Depending on how we define them, decentralized clinical trials (DCTs) are nothing new – the concept and early trials with a decentralized design drastically predated COVID 19. Clinical research pioneer Craig Lipset cites feasibility study over the Internet from 2003 and a Boston University patent for “Trials over the Internet” in 2007. But they are still not a singularly defined entity, which has led to some confusion around nomenclature (virtual? hybrid ?combinations?without site?) and execution.

Recently, the Clinical Trials Transformation Initiative (CTTI) tips defined DCT as trials “in which some or all of the assessments or study visits are conducted at locations other than the investigator’s site”. Here we focus specifically on a portion of this wide spectrum: how technology can enable participation, reducing the burden on participants and providing better data. We believe this aligns well with efforts to provide broader access to a more diverse population, which is encouraged by recent FDA Recommendations.

In part, pharmaceutical companies and CROs can conduct viable decentralized drug development trials due to the advent of remote patient monitoring technology, wearable sensors, and electronically collected data such as ePROs, but also through more patient-centric real-world data. to concentrate. The way these trials are established, conducted and validated has evolved significantly under the pressure of the COVID-19 pandemic. The question now is what will happen next? What have we learned (both before and after COVID) and how can we put it into practice? How do the benefits of participant burden and cohort diversity balance with the endpoints needed to establish the safety and efficacy of new drugs? What elements of study design, enabling technology, and next-generation data management are needed to benefit all stakeholders, including patients, researchers, sponsors, and society?

Patient perspective

Starting with the positives on the patient side, many aspects of clinical trials can be done remotely which, when done right, increases convenience, accessibility and diversity. Medical-grade remote patient monitoring (RPM) devices and digital technology can make it easier to get high-quality data, but turning that data into clinical trial metrics is a high bar. More importantly, the foundation must first be established, which is necessary for regulatory approvals and, ultimately, buy-in from the pharmaceutical industry.

As anyone who has spent hours in the digital “customer support loops” for their mobile carrier can attest, decentralized processes need to be simple, effective and efficient in order to ensure patient buy-in. We have heard of subjects who are motivated but unable to participate in drug trials due to travel burden. DCT capabilities such as RPM devices can allow them to participate. These medical devices, mainly portable devices, must be designed for patient comfort, reuse and self-service. Depending on the trial, the participant group could be tech-savvy millennials, or it could be an older demographic that is much less tech-savvy and/or dependent on a carer. Trial participants may represent a wide range of demographics as we seek to expand the diversity of participants for various studies.

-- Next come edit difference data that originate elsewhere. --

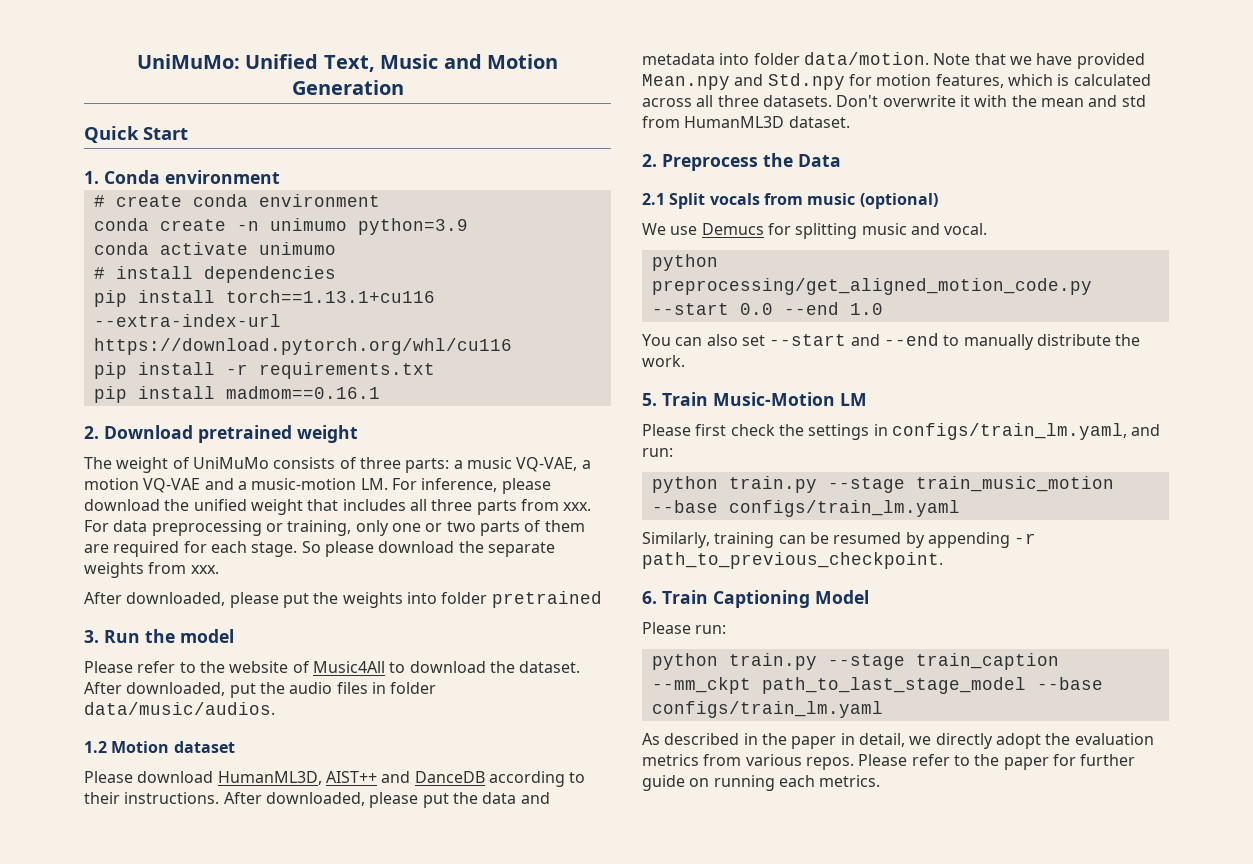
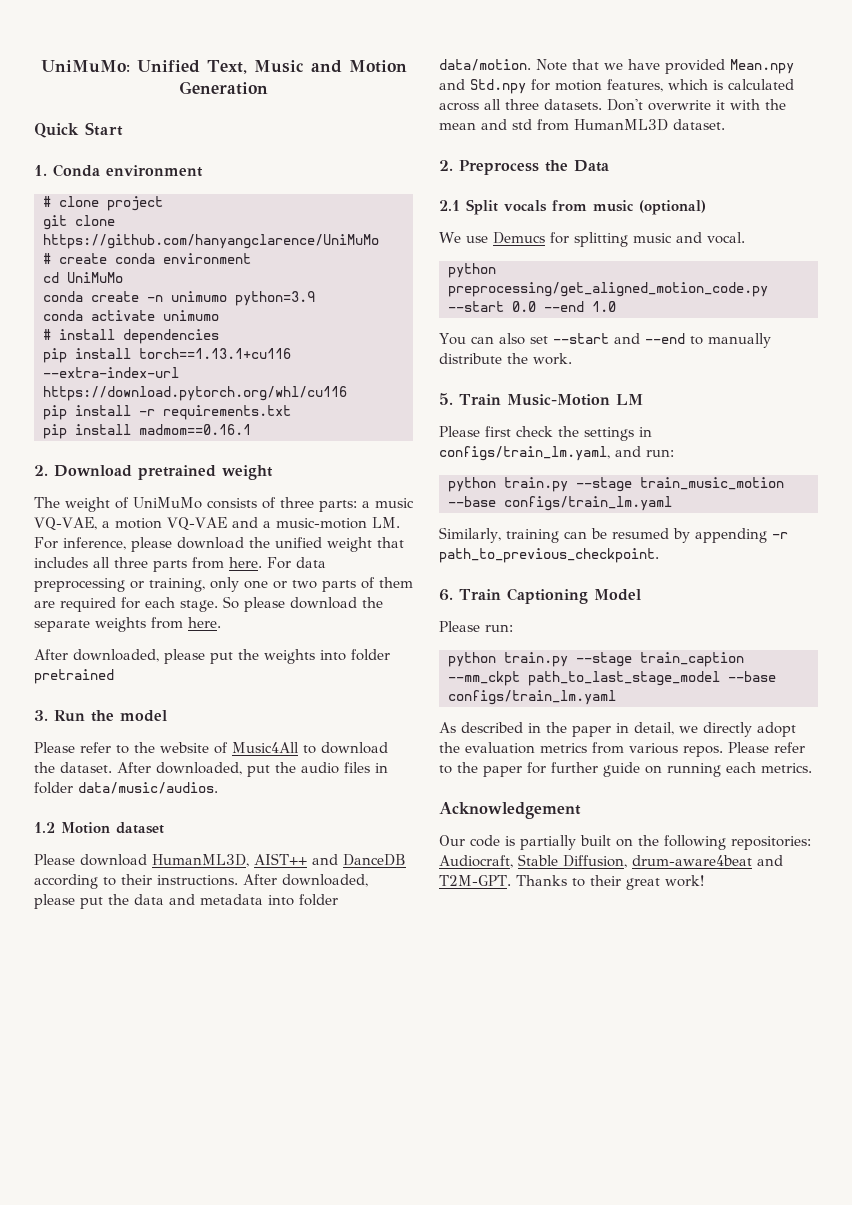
+ # clone project
+ git clone https://github.com/hanyangclarence/UniMuMo
+ cd UniMuMo
- The weight of UniMuMo consists of three parts: a music VQ-VAE, a motion VQ-VAE and a music-motion LM. For inference, please download the unified weight that includes all three parts from xxx.
+ The weight of UniMuMo consists of three parts: a music VQ-VAE, a motion VQ-VAE and a music-motion LM. For inference, please download the unified weight that includes all three parts from here.
- So please download the separate weights from xxx.
+ So please download the separate weights from here.
+ Acknowledgement
+ Our code is partially built on the following repositories: Audiocraft, Stable Diffusion, drum-aware4beat and T2M-GPT. Thanks to their great work!

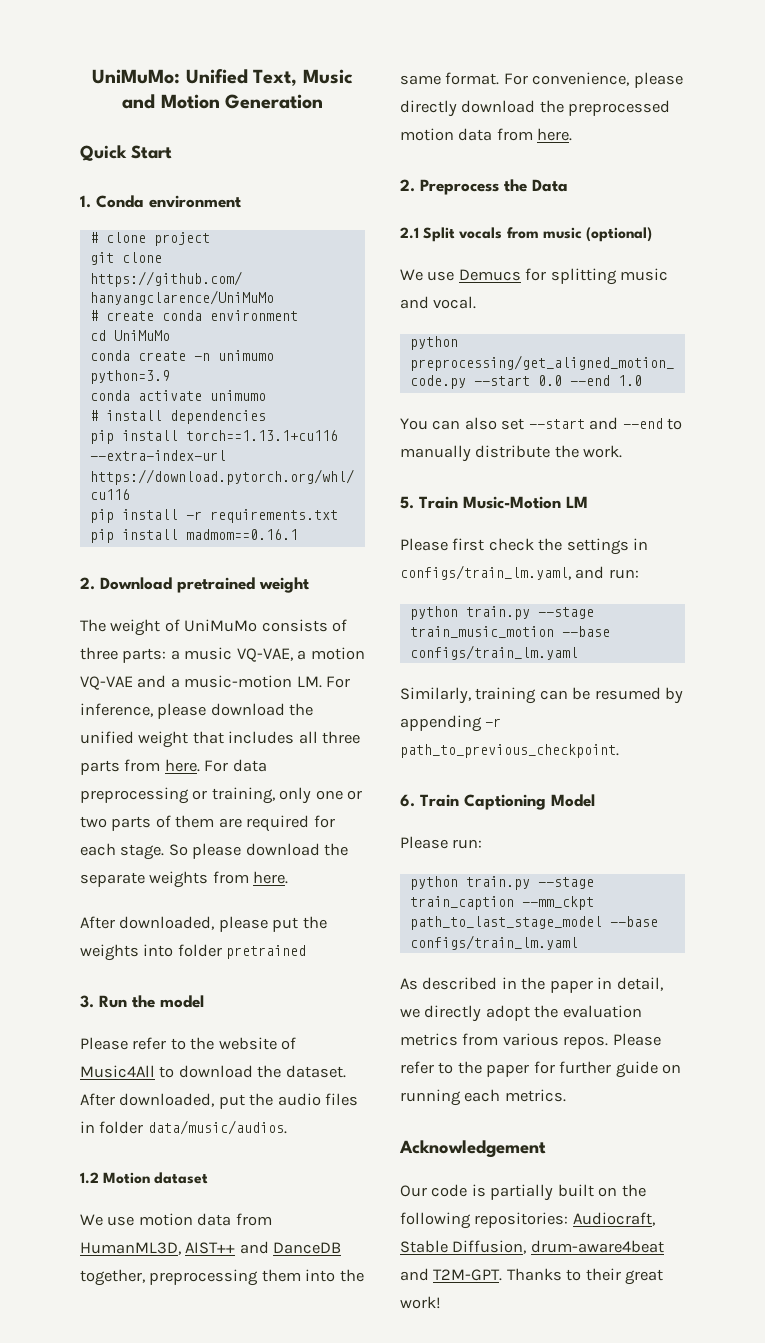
- Please download HumanML3D, AIST++ and DanceDB according to their instructions. After downloaded, please put the data and metadata into folder data/motion. Note that we have provided Mean.npy and Std.npy for motion features, which is calculated across all three datasets. Don't overwrite it with the mean and std from HumanML3D dataset.
+ We use motion data from HumanML3D, AIST++ and DanceDB together, preprocessing them into the same format. For convenience, please directly download the preprocessed motion data from here.

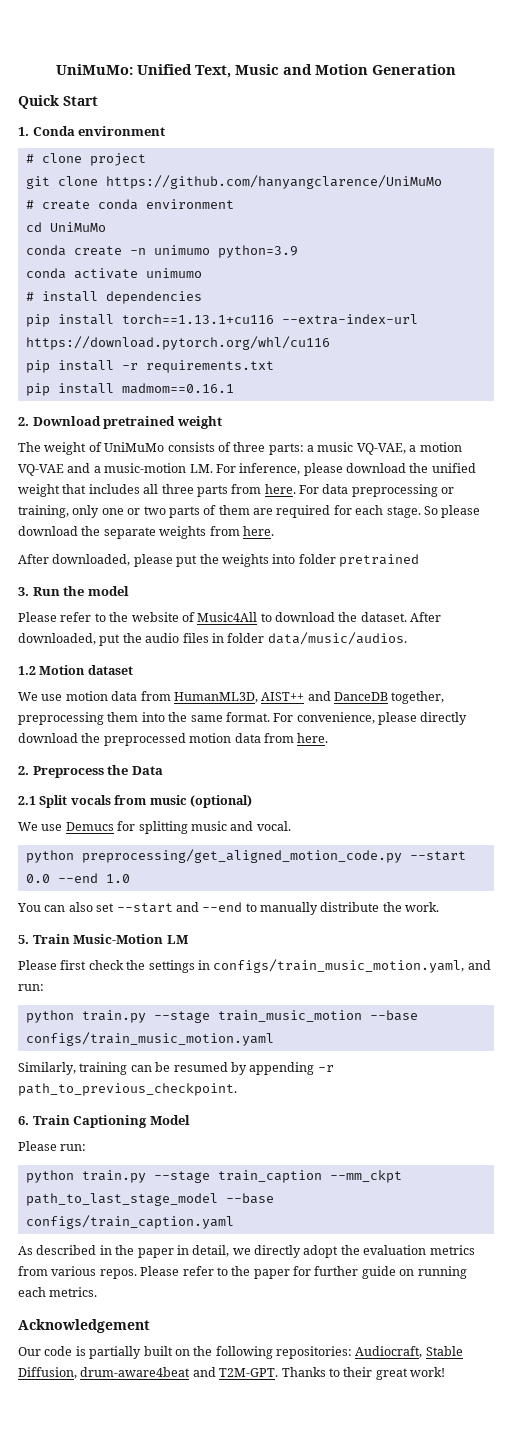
- Please first check the settings in configs/train_lm.yaml, and run:
+ Please first check the settings in configs/train_music_motion.yaml, and run:
- python train.py --stage train_music_motion --base configs/train_lm.yaml
+ python train.py --stage train_music_motion --base configs/train_music_motion.yaml
- python train.py --stage train_caption --mm_ckpt path_to_last_stage_model --base configs/train_lm.yaml
+ python train.py --stage train_caption --mm_ckpt path_to_last_stage_model --base configs/train_caption.yaml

The pandemic has forced some populations to quickly adapt to various forms of digital healthcare, including telemedicine. This is a positive development, but it is not enough. There is an opportunity to further capitalize on this uptake by driving participation in decentralized trials and expanding to previously underserved populations. This requires recognizing problems and developing solutions to ensure that the progress made so far is not transitory and accelerates the development of more patient-centric medicines.

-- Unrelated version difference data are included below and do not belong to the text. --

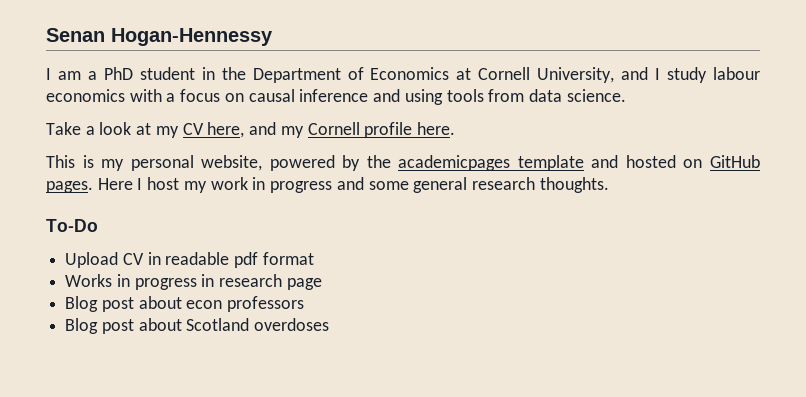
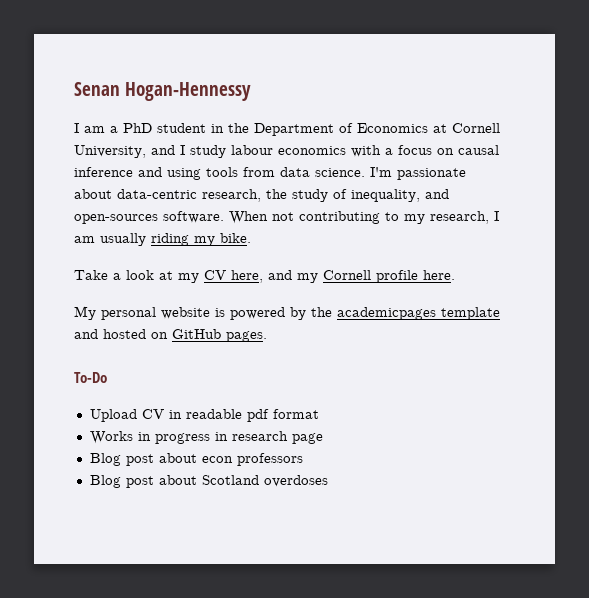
+ I'm passionate about data-centric research, the study of inequality, and open-sources software. When not contributing to my research, I am usually riding my bike.
- This is my personal website, powered by the academicpages template and hosted on GitHub pages. Here I host my work in progress and some general research thoughts.
+ My personal website is powered by the academicpages template and hosted on GitHub pages.

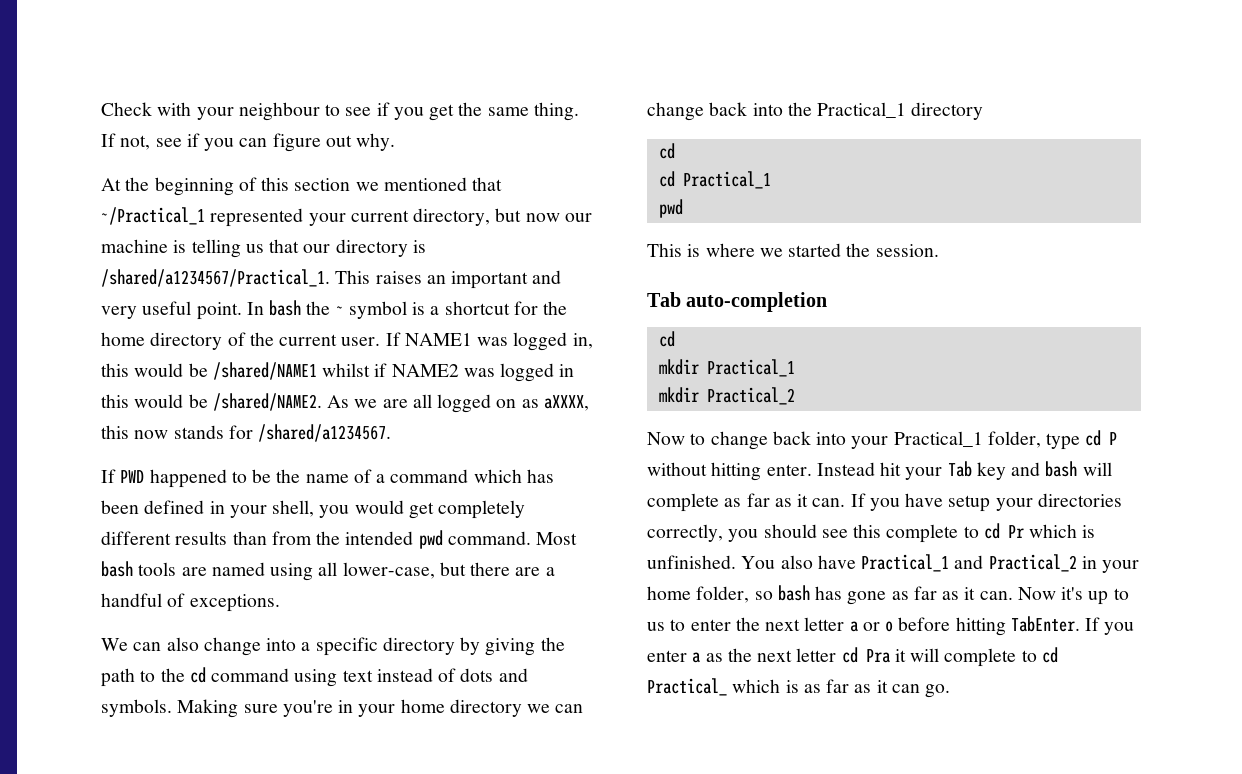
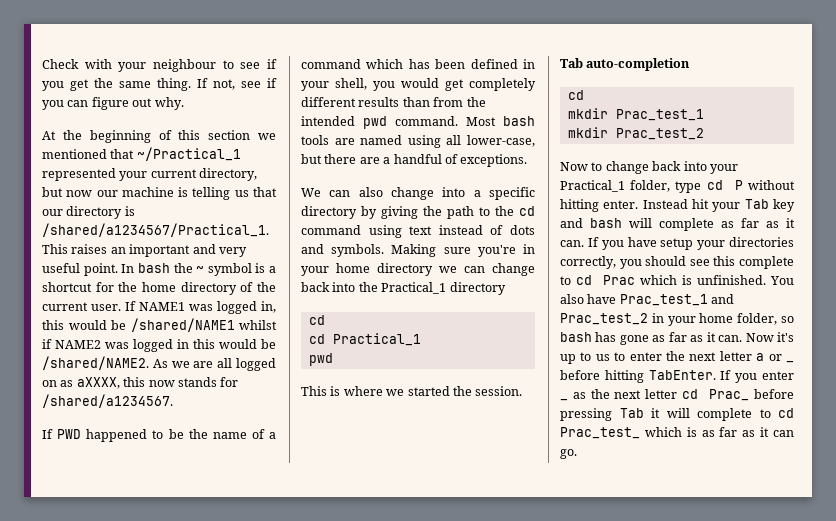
- mkdir Practical_1
- mkdir Practical_2
+ mkdir Prac_test_1
+ mkdir Prac_test_2
- If you have setup your directories correctly, you should see this complete to cd Pr which is unfinished.
+ If you have setup your directories correctly, you should see this complete to cd Prac which is unfinished.
- You also have Practical_1 and Practical_2 in your home folder, so bash has gone as far as it can.
+ You also have Prac_test_1 and Prac_test_2 in your home folder, so bash has gone as far as it can.
- Now it's up to us to enter the next letter a or o before hitting TabEnter.
+ Now it's up to us to enter the next letter a or _ before hitting TabEnter.
- If you enter a as the next letter cd Pra it will complete to cd Practical_ which is as far as it can go.
+ If you enter _ as the next letter cd Prac_ before pressing Tab it will complete to cd Prac_test_ which is as far as it can go.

Pharmaceutical point of view

Instead of just throwing the technology at the problem, digital healthcare companies and pharmaceutical companies need to seek more deliberate application of wearable and digital technologies. There is a tension between patient burden and convenience, and the ability to piece together the precise and statistically significant endpoints for safety and efficacy that are ultimately needed for regulatory approvals. An effective DCT requires the ability to remotely monitor patients and obtain accurate data that meets both clinical criteria and those required for FDA approval.

One of the main advantages that DCT can offer using the technology is the ability to collect data in the “real world” at a biologically determined rate. This requires rethinking how we have historically defined endpoints and looking towards more functionl results that are more meaningful than the results of a one-time evaluation in the laboratory or by a doctor. Even the definition of a “fever” evolves as we better understand individual and circadian variations. It is clear that not all parameters can or should be measured at home. For example, diagnostic imaging or biopsies will not be performed in someone’s living room. But the key is decisive functional parameters that can be obtained from a patient performing daily activities that correlate with scan or biopsy results, and that provide a more granular picture of disease progression.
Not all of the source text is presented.